- 26.02.2015 00:00
Çok partili parlamenter sisteme geçildiğinden bu yana bazen 4 yılda, bazen de 5 yılda seçimler yapılarak ülkeyi yönetecek milletvekillerini seçeriz. Son zamanlara kadar gerçekten ülkeyi yönetecek kişileri seçtiğimizi zannederdik veya bize öyle anlatılmıştı.Bu nedenle tüm olumsuzlukların ana kaynağı olarak politikacılar gösteriliyordu.
Her 10 yılda yapılan darbelerle bu sistem yeniden tahkim ediliyor, eski siyasi aktörler tukaka edilirken, piyasaya yeni aktörler sürülüp cilalanırken sanki bundan sonra işler düzelecek havası yaratılırdı.Ama kısa bir süre sonra bunun eski senaryo tekrar sahneye konularak sistem devam ederdi.Artık şu açık bir şekilde görüldü ki; ülkeyi siyasetçiler yönetmiyordu.Peki kim yönetiyordu; sivil ve askeri bürokrasi.Çünkü bu sistemin esas sahibi onlardı,seçimlerde ele karşı ayıp olmasın diye yapılan demokrasi antrenmanlarıydı. Peki ne oldu; ne olacak her şeyin bir sonu olduğu gibi bu sisteminde sonuna gelindi.Bugüne kadar sisteme muhalefet edenlerden dindar muhafazakarlar iktidara gelince, sistemi değiştirme görevi de onlara kaldı.Çünkü ya sistemi değiştirecekler ya da sistemle bütünleşip statükoya boyun eğeceklerdi.İşte esas kavga sistemi değiştirmeye başladığı zaman başladı.Daha düne kadar sistem içinde kalıp birbirlerine düşmanca tavır alanlar, söz konusu sistem olunca kuzu sarması oluverdiler.Artık bu ülke bu sistemle yönetilemez, gerçi daha önce bunu hem Özal, hem de Demirel seslendirmişti ama yeterli desteği alamamışlardı.Peki yeni getirilecek sistem ne olacak veya ne olmalı.
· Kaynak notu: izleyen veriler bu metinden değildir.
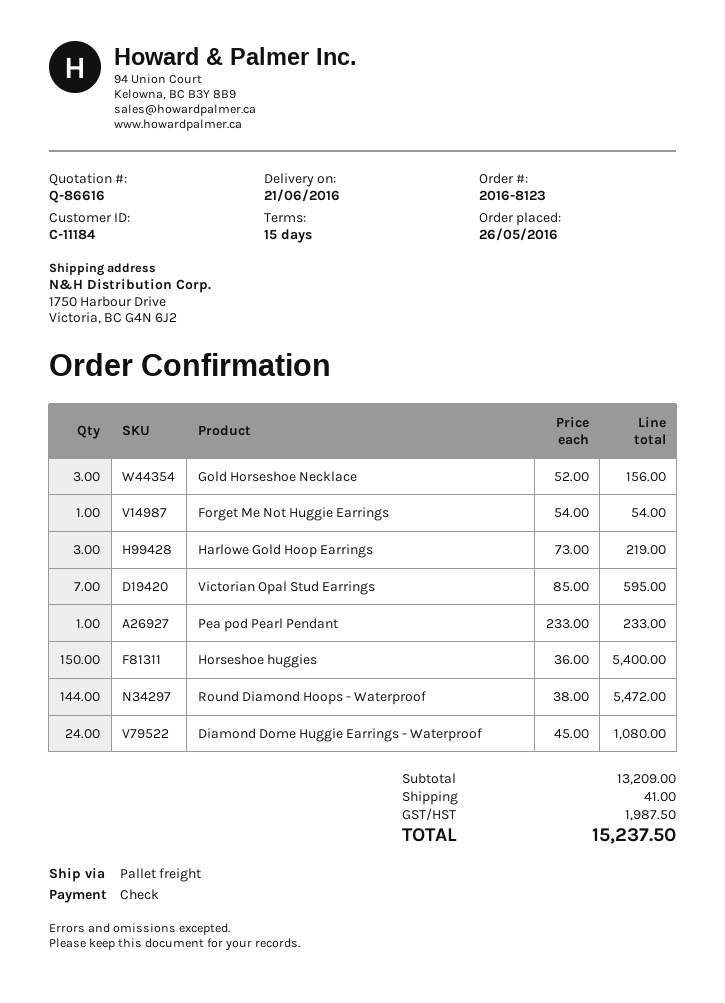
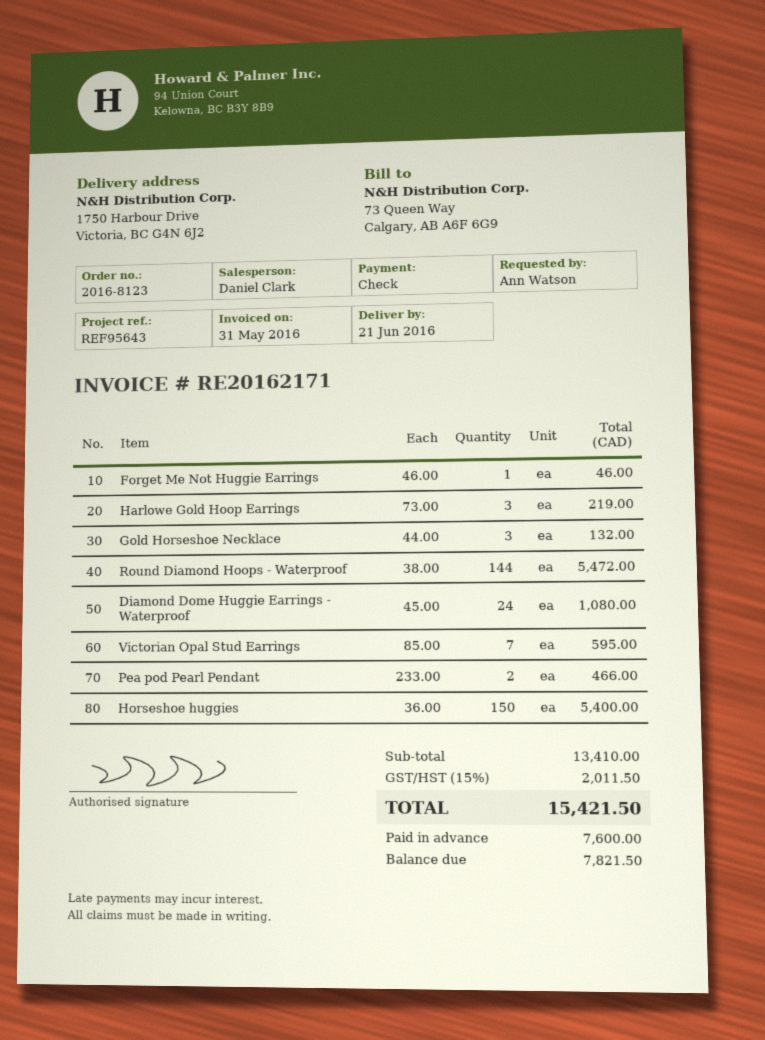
Gold Horseshoe Necklace: 3 x 52.00 = 156.00 -> 3 x 44.00 = 132.00
Forget Me Not Huggie Earrings: 1 x 54.00 = 54.00 -> 1 x 46.00 = 46.00
Pea pod Pearl Pendant: 1 x 233.00 = 233.00 -> 2 x 233.00 = 466.00
subtotal: 13209.00 -> 13410.00
shipping: 41.00 -> none
tax: 1987.50 -> 2011.50
total: 15237.50 -> 15421.50

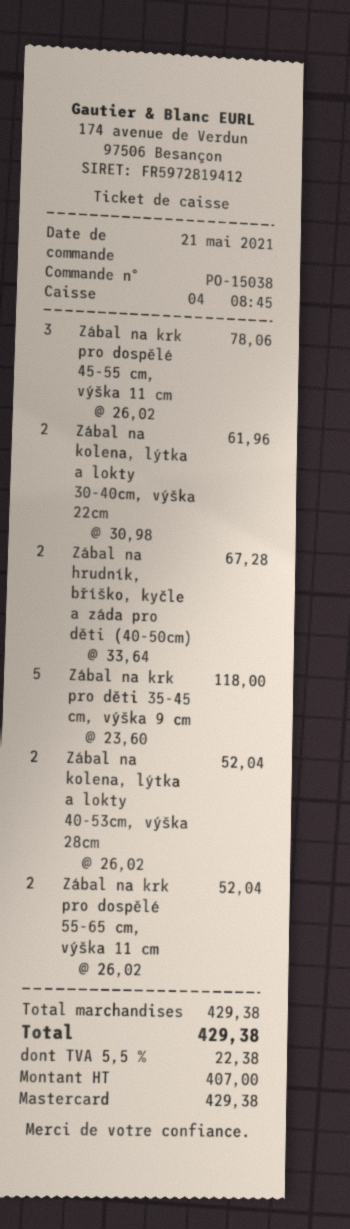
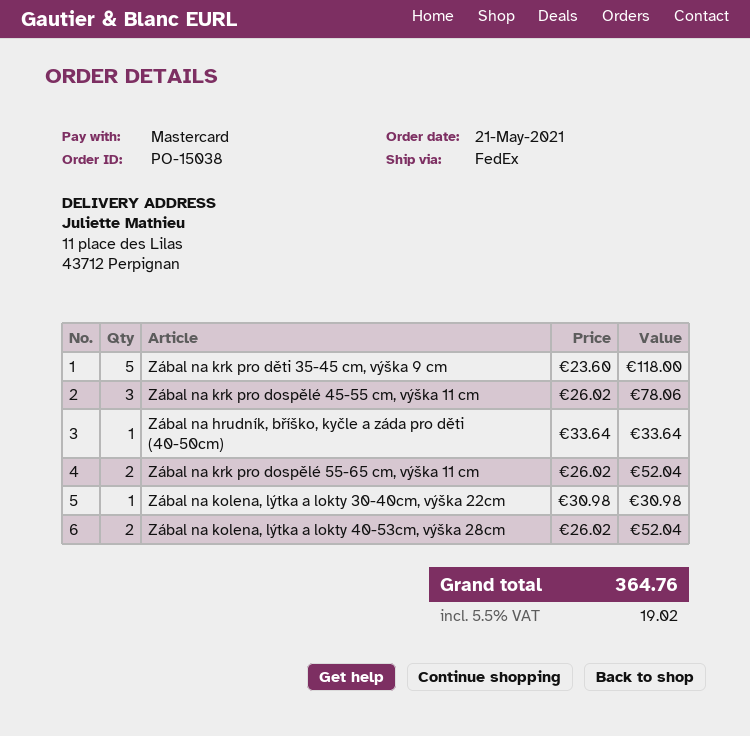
Zábal na kolena, lýtka a lokty 30-40cm, výška 22cm: 2 x 30.98 = 61.96 -> 1 x 30.98 = 30.98
Zábal na hrudník, bříško, kyčle a záda pro děti (40-50cm): 2 x 33.64 = 67.28 -> 1 x 33.64 = 33.64
tax: 5.5% = 22.38 -> 5.5% = 19.02
total: 429.38 -> 364.76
İsterseniz seçimler yaklaşmışken; nasıl yapıldığına bir bakalım.Adaylar parti merkezlerine başvurularını yapıp beklemeye geçiyorlar, genel merkez nasıl karar veriyorsa benim adaylarım şunlar diye bizim önümüze seçin diye koyuyor, bizde tıpış tıpış oy vermeye gidiyoruz. Ne seçtiğimizi tanıyor, ne de seçilen seçmeni tanıyor.Reklam panolarında boy boy resimler sergileniyor, bazılarının isimlerini hiç duymamışız, bazılarını da hiç tanımıyoruz, parti adına oy verileceği için hiç tanımadığımız, güven duyacağım birisidir veya bu konuda çok yeteneklidir diyebileceğim bir kişi olup olmadığı belli olmayan kişiyi ben seçmiş olacağım,beni ve benim gibileri mecliste temsil etmiş olacak.Aslında benim milletvekilim olmadı, olmayacak parti ne derse onu yapacak ve yapmaya mecbur kalacak.Böyle demokrasi olmaz, olursa da buna da kadük demokrasi denir.Gerçek bir seçim doğrudan doğruya seçmenin karar vereceği dar bölgeli seçim sistemiyle, seçmenle yüzyüze temas eden ve doğrudan seçmene hesap verecek, seçmene sorumluluk duyacak bir yapı kurulmalı.Gayet iyi hatırlıyorum milletvekili olmak için partiye başvuran kişinin adaylığı kabul edilmeyince, seçimlerden kısa bir süre sonra parti liderine etmediği küfürler kalmadı, yine seçilen milletvekili seçmeni hiçe sayan aşağılayan demeçlerine bakarsanız bu sistemin sağlıklı olmadığı görülecektir ve görülüyor da.
Bu seçim sistemi umarım son defa uygulanır, uygulanmazsa da ne demokrasi gelişir, ne de ülkede istikrar sağlanır.Yeni yapılacak anayasa ile tüm bu sorunların çözüleceğini umuyorum.Gerçek bir demokraside yaşayacaksak; katılımcı, çoğunlukçu, bireyin özgürlüğünü öne çıkartan adaletli bir yapı kurmak zorundayız.